Started phase II clinical trials
- Mocetinostat (MGCD0103) is undergoing clinical trials for treatment of various cancers (including follicular lymphoma, Hodgkin lymphoma and acute myeloid leukemia).
- Abexinostat (PCI-24781) has started a phase II trial for sarcoma, and another for lymphoma
- Entinostat (MS-275) in phase II for Hodgkin lymphoma, lung cancer and breast cancer.
- SB939 starting a phase II trial for Recurrent or Metastatic Prostate Cancer (HRPC). (phase I results,)
- Resminostat (4SC-201) an oral pan-HDACi. Results re Hodgkin lymphoma Also in trials for hepatocellular carcinoma for which it has FDA Orphan Drug status, and met phase II primary endpoint.
- Givinostat (ITF2357) for refractory leukemias and myelomas.
- Quisinostat (JNJ-26481585)
Phase I Clinical trials
Started phase I clinical trials
- HBI-8000, (a benzamide HDI), inhibits Class I HDAC1, HDAC2, HDAC3, as well as Class IIb HDAC10  Approved in China (for peripheral T-cell lymphoma (PTCL)) and having Orphan drug status in Japan.

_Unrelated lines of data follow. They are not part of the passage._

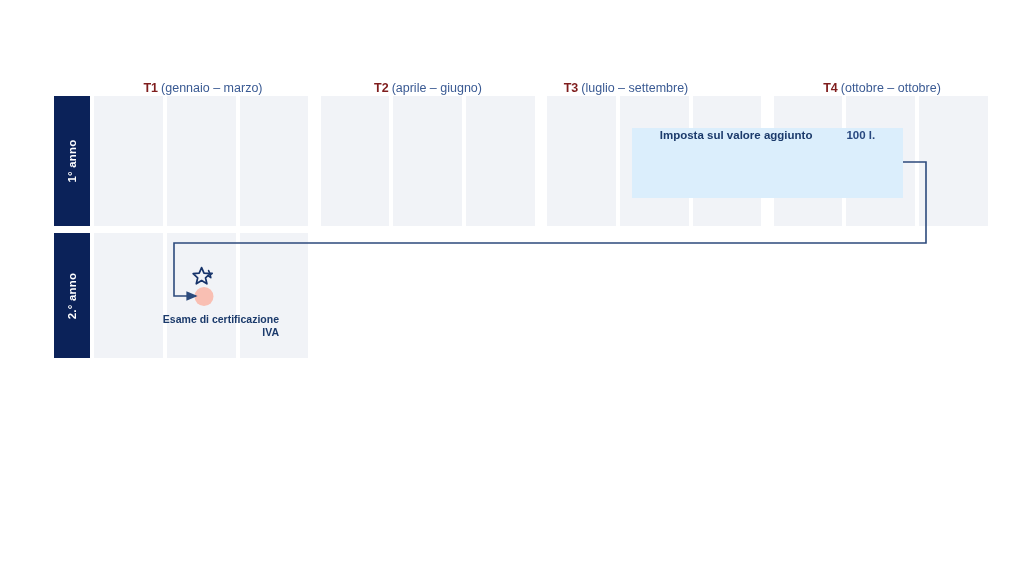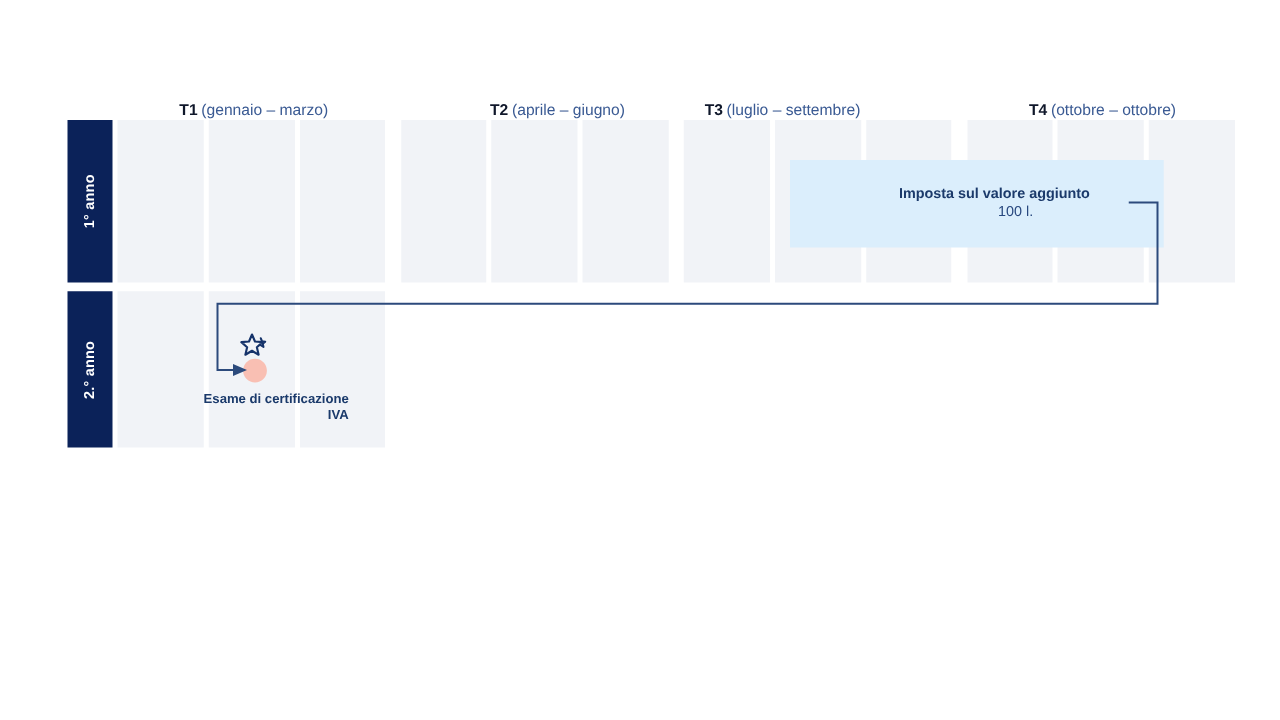"T1" .q-header .q-code { color: #0f172a -> #7f1d1d }
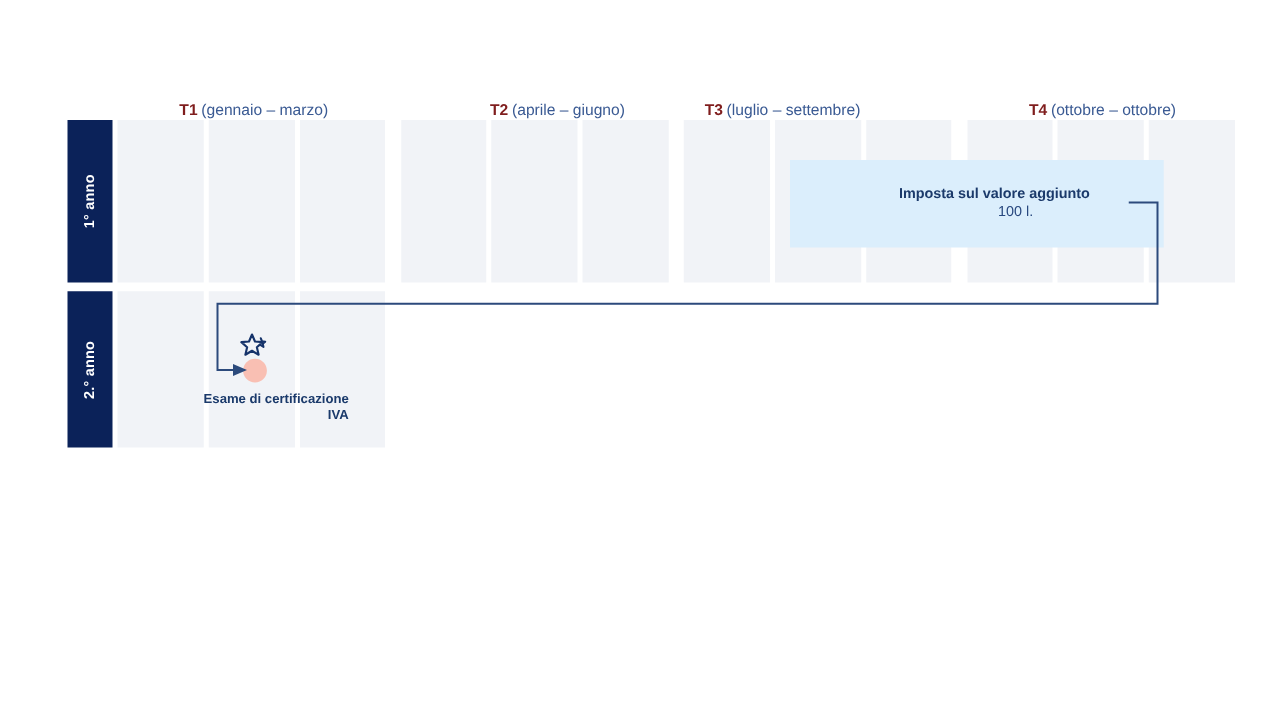"T2 (aprile – giugno)" div.q-header { left: 296px -> 278px }
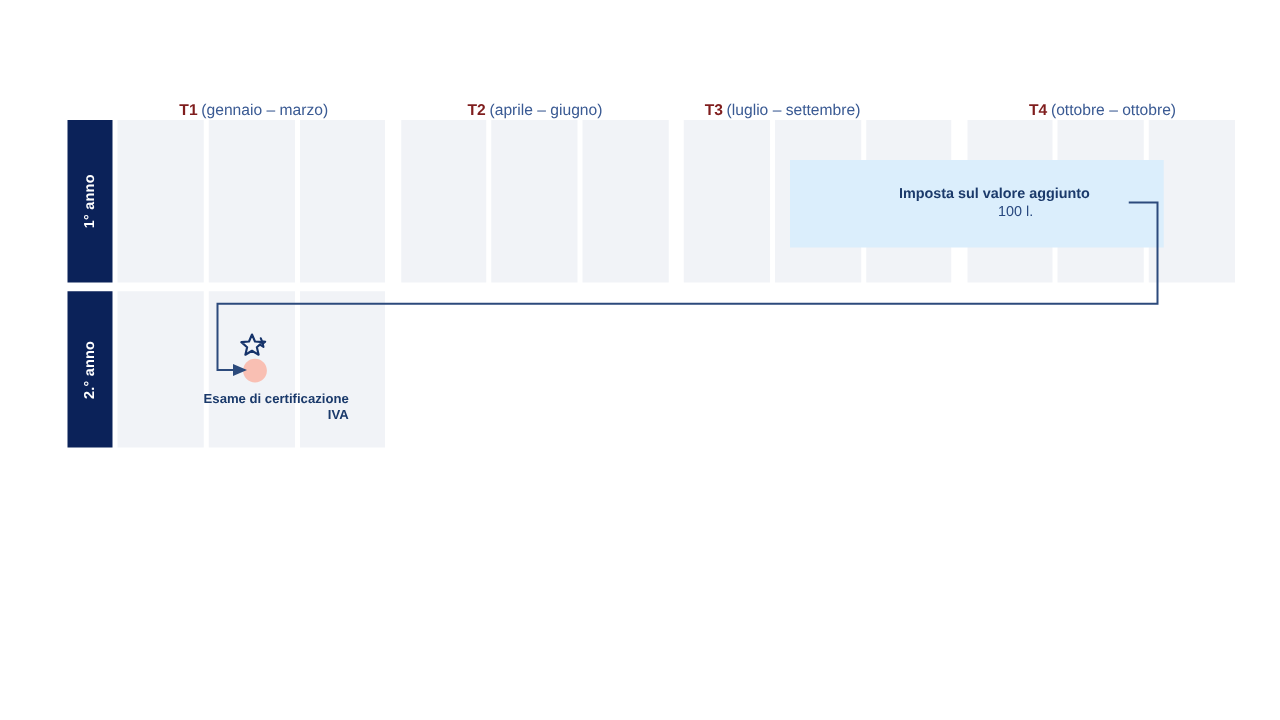"Imposta sul valore aggiunto" .task-box { flex-direction: column -> none; padding-left: 28px -> none }
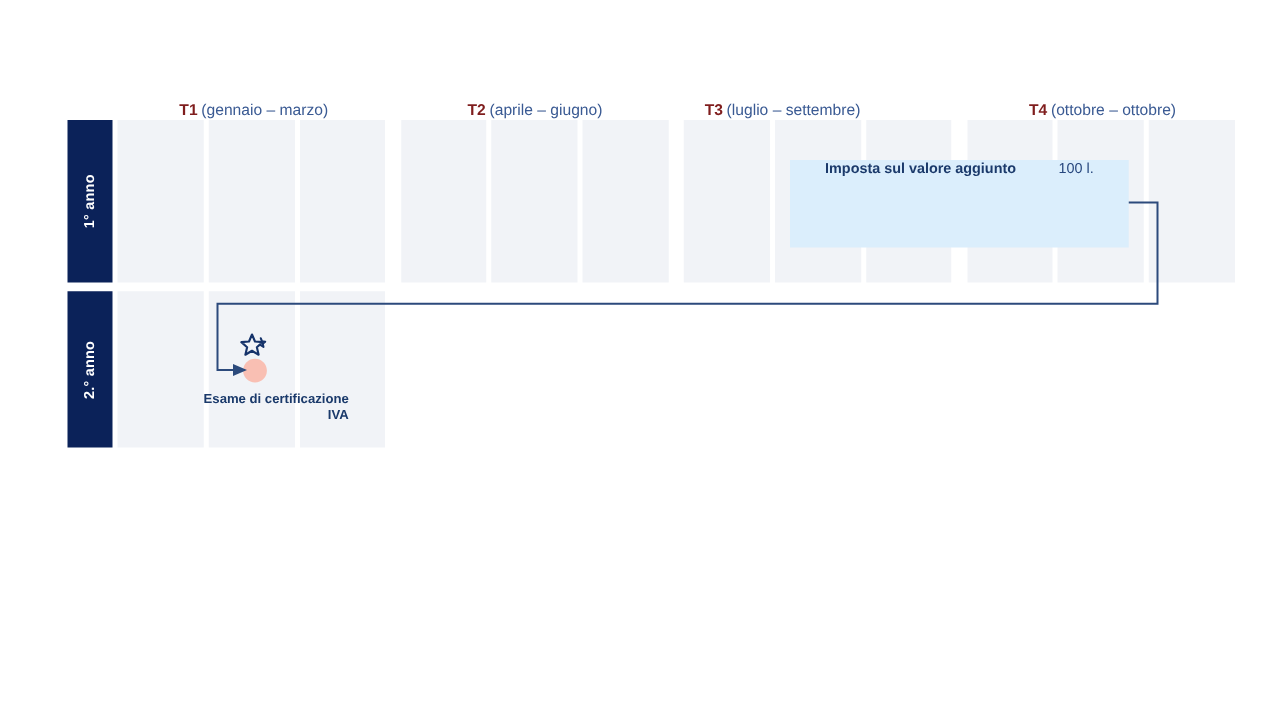"100 l." .task-box .task-sub { font-weight: normal -> bold }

- Kevetrin, selective for HDAC2. Is past the 10th cohort in an Open-Label Dose-Escalation, Safety, Pharmacokinetic and Pharmacodynamic study in patients with advanced solid tumors. Early good results reported for Ovarian Cancer Spleen Metastasis Jan 20 2015
- CUDC-101 intended for cancer, has started clinical trials, it also inhibits EGFR and HER2. Early results reported in Nov 2010. Results publishes in 2014.
- AR-42 has started clinical trials in 2010 for various cancers (relapsed or treatment-resistant multiple myeloma, chronic lymphocytic leukemia or lymphoma). The trial should report in 2013 In 2012 AR-42 got 2 Orphan Drug designations from the FDA for two benign tumour types.
- CHR-2845, CHR-3996
- 4SC-202 selective, for advanced hematological indications
- CG200745 for solid tumors.
- ACY-1215, selective for HDAC6, in two clinical trials for multiple myeloma in combination with bortezomib (Velcade, Takeda Millennium) and with lenalidomide (Revlimid, Celgene).
- ME-344, for solid refractory tumors
- Also sulforaphane
After the successful initial round of in vitro research in January 2013, the Danish Research Council awarded the research team led by Dr. Ole Søgaard from the Danish Aarhus University Hospital the amount of $2 million to proceed with clinical trials on 15 humans. The goal is for HDAC inhibitors to flush HIV from the reservoirs it builds within the DNA of infected cells, followed by a vaccination to help the immune system to neutralize any replicating virus.
One study noted the use of panobinostat, entinostat, romidepsin, and vorinostat specifically for the purpose of reactivating latent HIV in order to diminish the reservoirs. Vorinostat was noted as the least potent of the HDAC inhibitors in this trial. Another study found that romidepsin led to a higher and more sustained level of cell-associated HIV RNA reactivation than vorinostat in latently infected T-cells in vitro and ex vivo.
- Givinostat (ITF2357) is also under investigation for treatment of polycythemia vera (PV), essential thrombocythemia (ET) and myelofibrosis (MF).